Everybody has seen advertisements asking them to volunteer for research studies—on the TV, on the radio, at the supermarket, on the bus, or on the Web. Most people don’t think that these ads apply to them, and don’t know what it means to volunteer for a study. Many of the people who first contact Lincoln Research feel the same way—they aren’t really sure what they’re getting into. But there’s no great mystery about volunteering for a study.
Clinical research is how we find out whether a new product (medical, cosmetic, or food) is safe and effective to use with patients. All of these products that you can buy or be prescribed have been tested by volunteers. This process helps doctors treat the sick, and many people volunteer because they want to help. However, there are other reasons why people volunteer as well—for financial compensation, for the treatment provided, or for the opportunity to be assessed by a clinician. Every study is different. If you’re interested in a study, talk to the clinician about the possible benefits of volunteering.
What Happens When I Volunteer?
When you call Lincoln Research or another research site, you may be asked to come in to be screened by the research staff. A screen is the first step of the volunteering process; it’s how we find out whether you’re a good candidate for a study. Normally, a screen doesn’t include anything that wouldn’t be part of a normal checkup with your doctor. The study staff will ask you some questions and do some basic tests, such as taking your height, weight, and blood pressure. You may also be asked to give blood and urine samples.
You are screened to make sure that that it will be safe and appropriate to enroll you in a study. For example, in a study of a drug intended to treat Type II Diabetes, it wouldn’t make sense to accept volunteers with Type I diabetes. If that drug raised blood pressure as a side effect, we wouldn’t accept volunteers who have high blood pressure to begin with.
But if everything seems okay, you will move to the next step—informed consent. An informed consent document is a form explaining what you need to know about your part in a study. It includes the risks and benefits, the expectations placed on you, and your rights. In most cases, it will also let you know whether you have a chance of receiving a placebo. At this point you’ll be able to ask any questions of the study staff before you decide whether or not to sign that document and enter the study. The important thing at this point is that you understand, and are comfortable with, your role as volunteer.
Typically, once you sign the informed consent document and officially enroll in a study, you’ll be scheduled between one and four visits a month. At these visits, you’ll often be given a treatment (e.g. a refill of a medication) and interviewed and tested for your response. The study could last for a few weeks, or for years.
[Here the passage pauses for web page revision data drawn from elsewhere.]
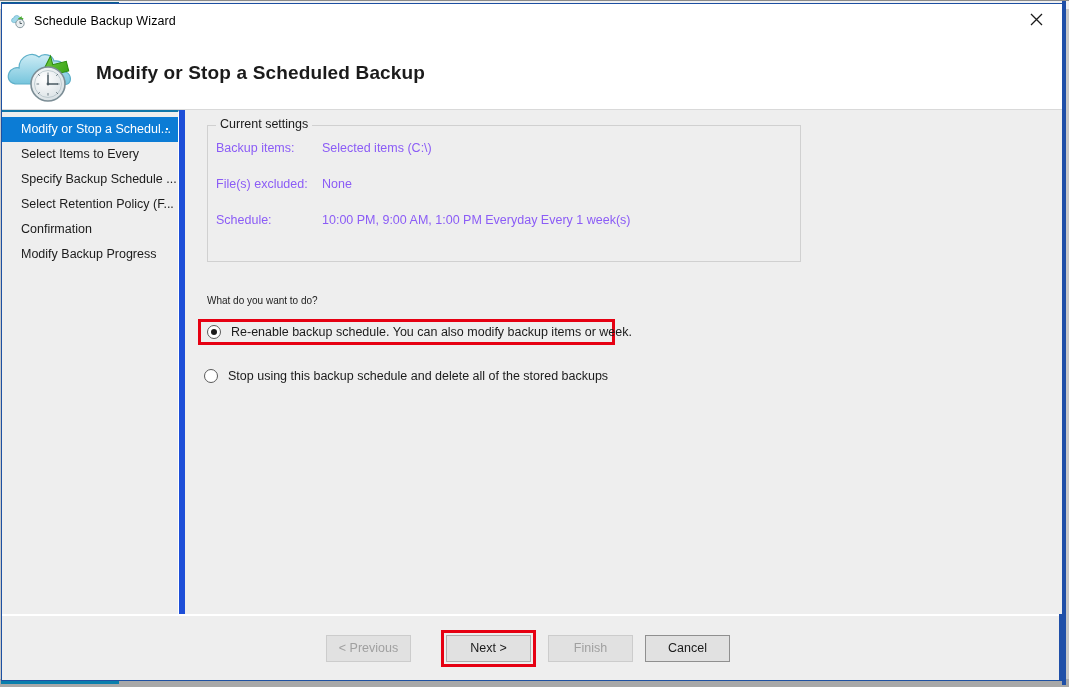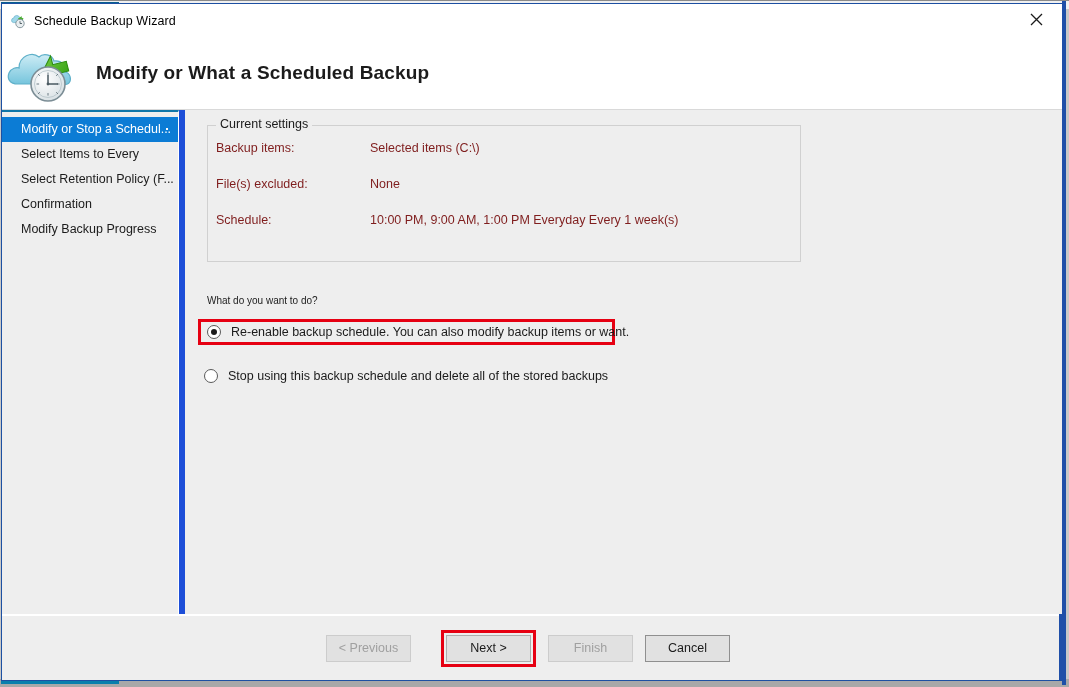"Modify or What a Scheduled" div.hb-title { text: What -> Stop }
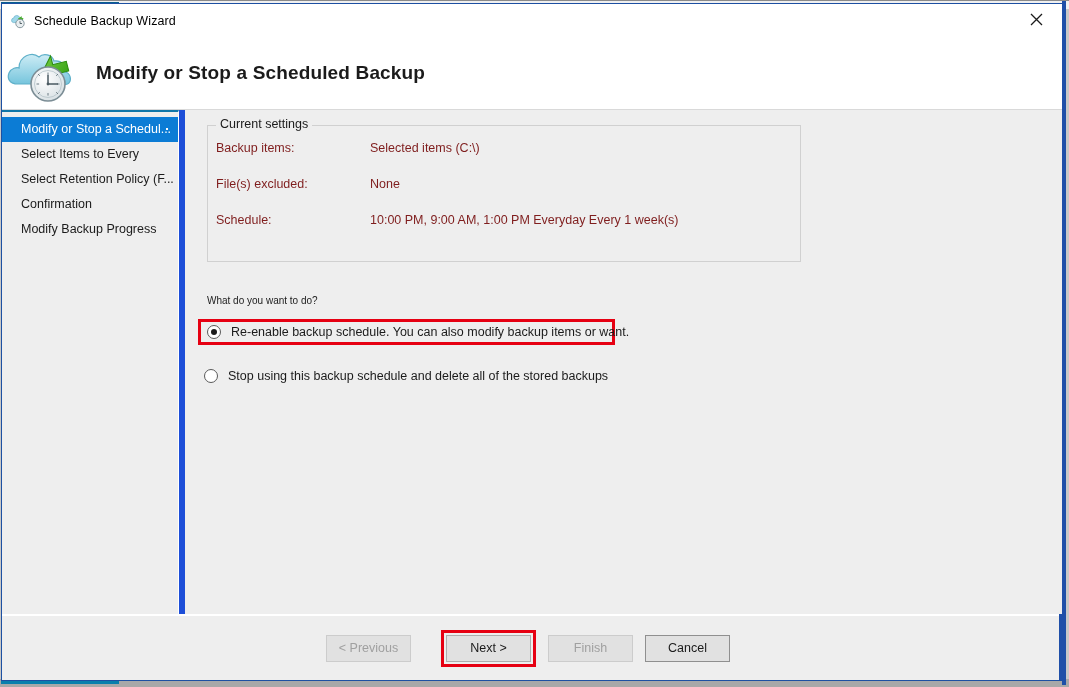"Backup items:" .gb-row { color: #7f1d1d -> #8b5cf6; gap: 48px -> none }
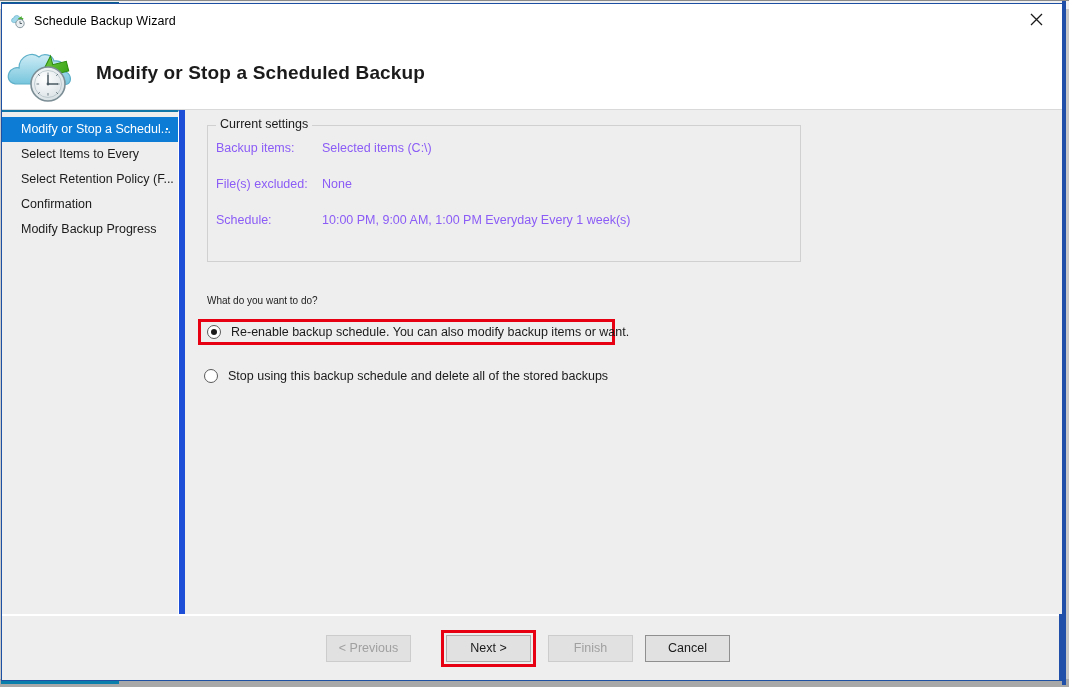"Specify Backup Schedule ..." div.nav-item { html: none -> <div> <span>Specify Backup Schedule ...</span> </div> }
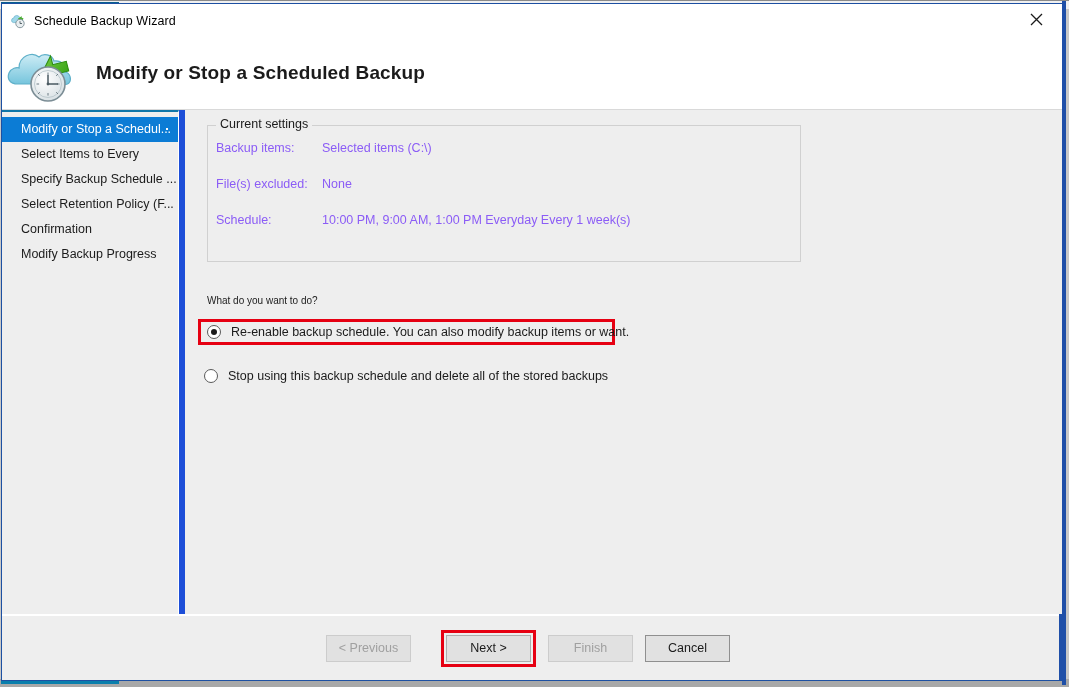"Re-enable backup schedule. You can" span.radio-label { text: want -> week }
If the study includes compensation, you will usually receive money at each completed visit.
Most clinical trials are studying medications that have already been determined safe in therapeutic doses. However, the study staff will be closely monitoring any side effects and medical issues. While you always always have the right to withdraw from the trial, the study staff may also decide that it is no longer safe or sensible to keep you enrolled.
It’s important to remember that taking part in a clinical trial is not a substitute for regular medical care. It’s best to talk to your doctor and make sure he or she contacts the research staff as early as possible.
Many people are nervous about taking part in medical research, but it’s nothing to be afraid of. If you’re interested in volunteering, or have further questions, call Lincoln Research at (401) 305-5200, or visit our contact page.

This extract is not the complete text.